Another potential issue is Venus’ toxic sulfuric acid clouds. Though useful for extracting water from, sulfuric acid is highly corrosive and would pose a stark threat to external components of a Venusian colony. Special acid-resistant coatings, such as polytetrafluoroethylene (PTFE), could be used to protect these components from corrosion.
Raw materials like metals would be extremely difficult to come by in Venus’ atmosphere. Though the surface is known to contain certain useful raw minerals, the extraction and refining of these materials would be difficult to undertake in Venus’ environment. The colony may be self-sustaining when in working operation, but it may require shipments from Earth for spare parts when large subsystems are damaged.

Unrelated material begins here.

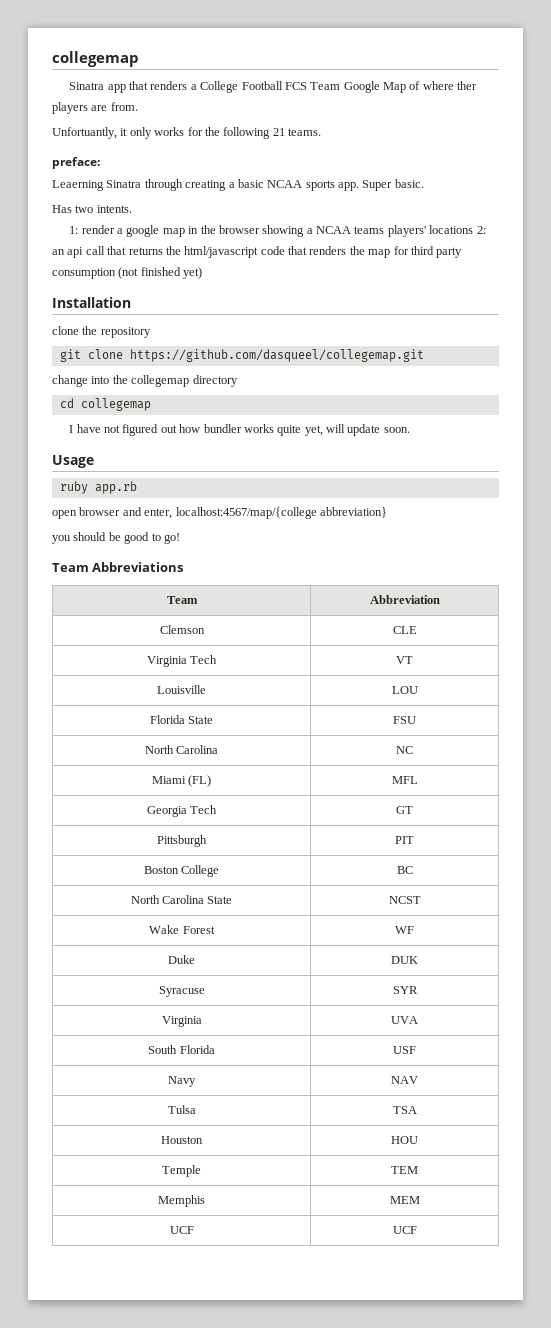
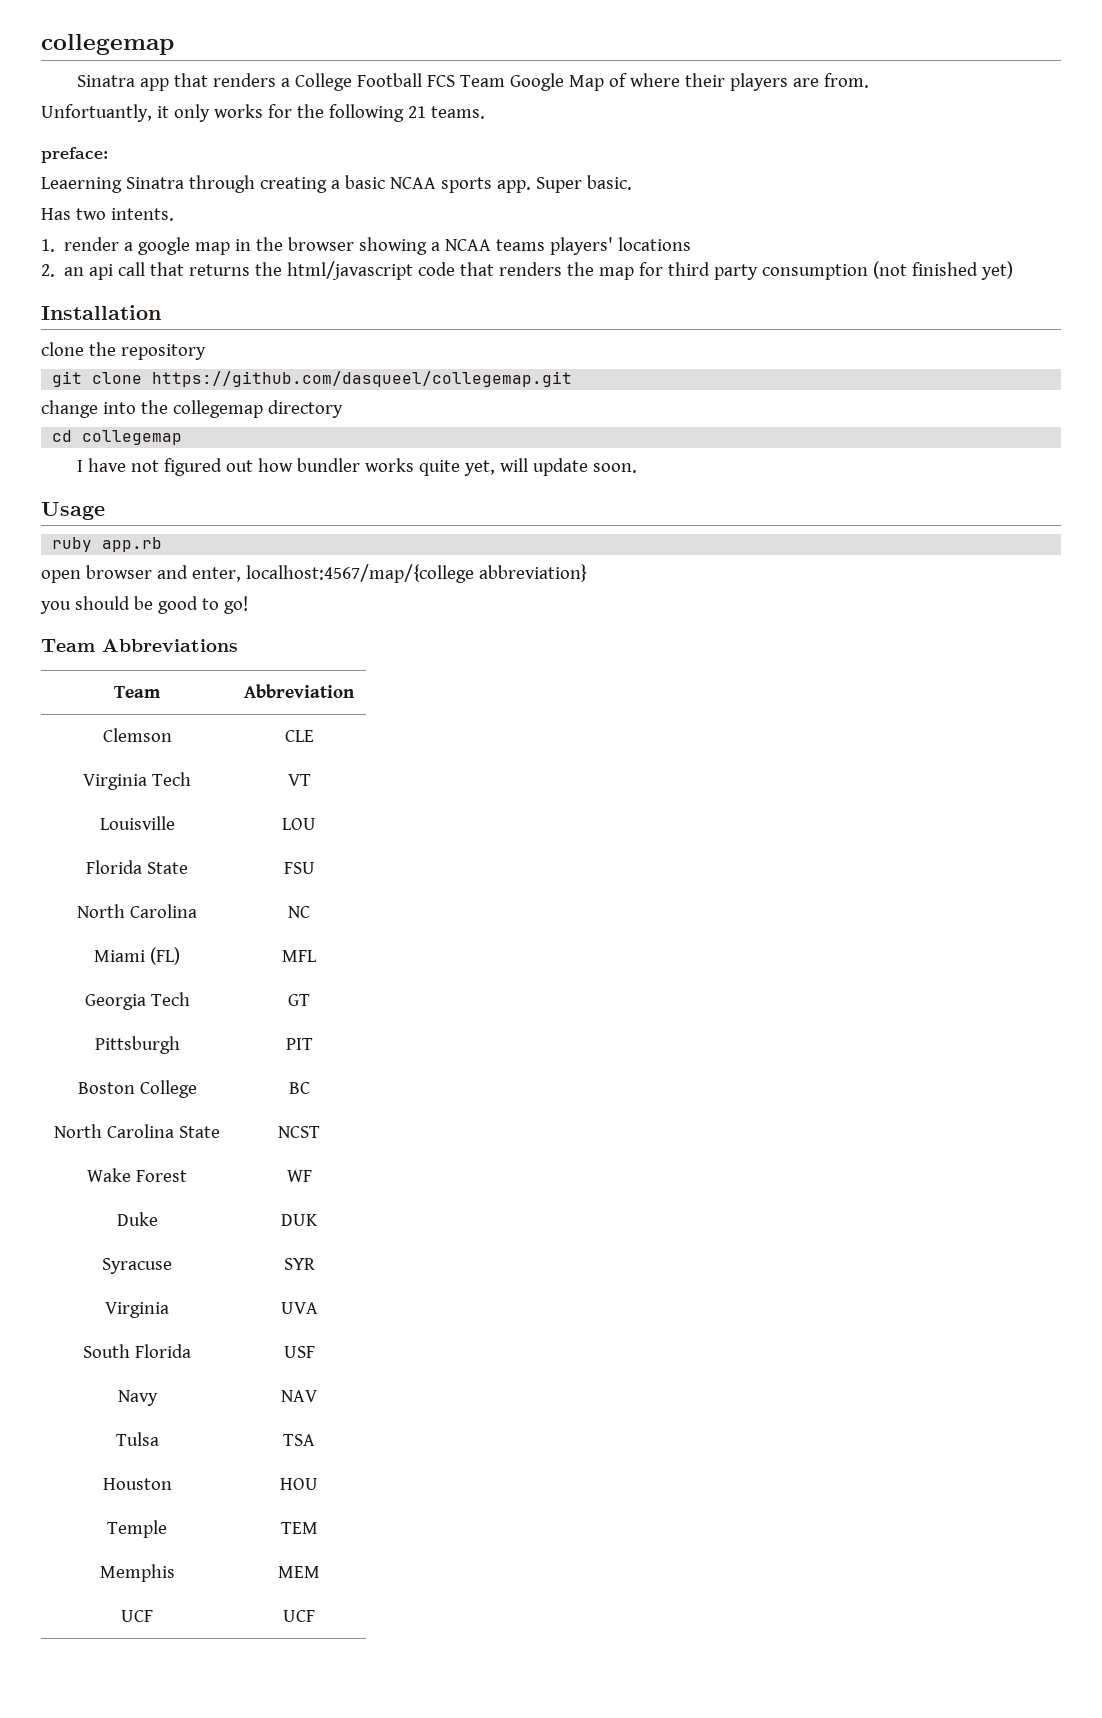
[457,81,478,90] ther -> [684,73,725,87] their
[69,226,79,234] 1: -> [41,239,55,252] 1.
[476,226,486,234] 2: -> [41,264,55,277] // 2.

Finally, Venus’ lack of magnetosphere poses the small issue of increased solar wind, which could be overcome by strategic shielding of the living quarters and computer components. If this proves to be ineffective, an artificial magnetosphere could be constructed in high-Venus orbit.
A hundred million kilometers away, a planet not so different from Earth orbits the same star that we open the blinds to each morning. Though Venus’ surface is scalding and hellish, its atmosphere provides a suitable location to establish a permanent human presence, independent of the resources of Earth. Such a settlement could offer a limitless access to the scientific study of our nearest planetary neighbor, a body we currently know so little about. These floating colonies have the potential to be expanded into enormous cities to aid in spreading our population about the solar system to avoid our species’ annihilation. In many respects, Venus’ atmosphere may be even more suitable for colonization than the cold deserts of Mars.
Only time will tell where our species will propagate to in the ensuing decades. We may end up in the clouds of Venus, the canyons of Mars, the ice plains of Europa, or the geysers of Enceladus. But one thing is certain; we are upward bound, and Venus’ atmosphere is about as high up as we could get!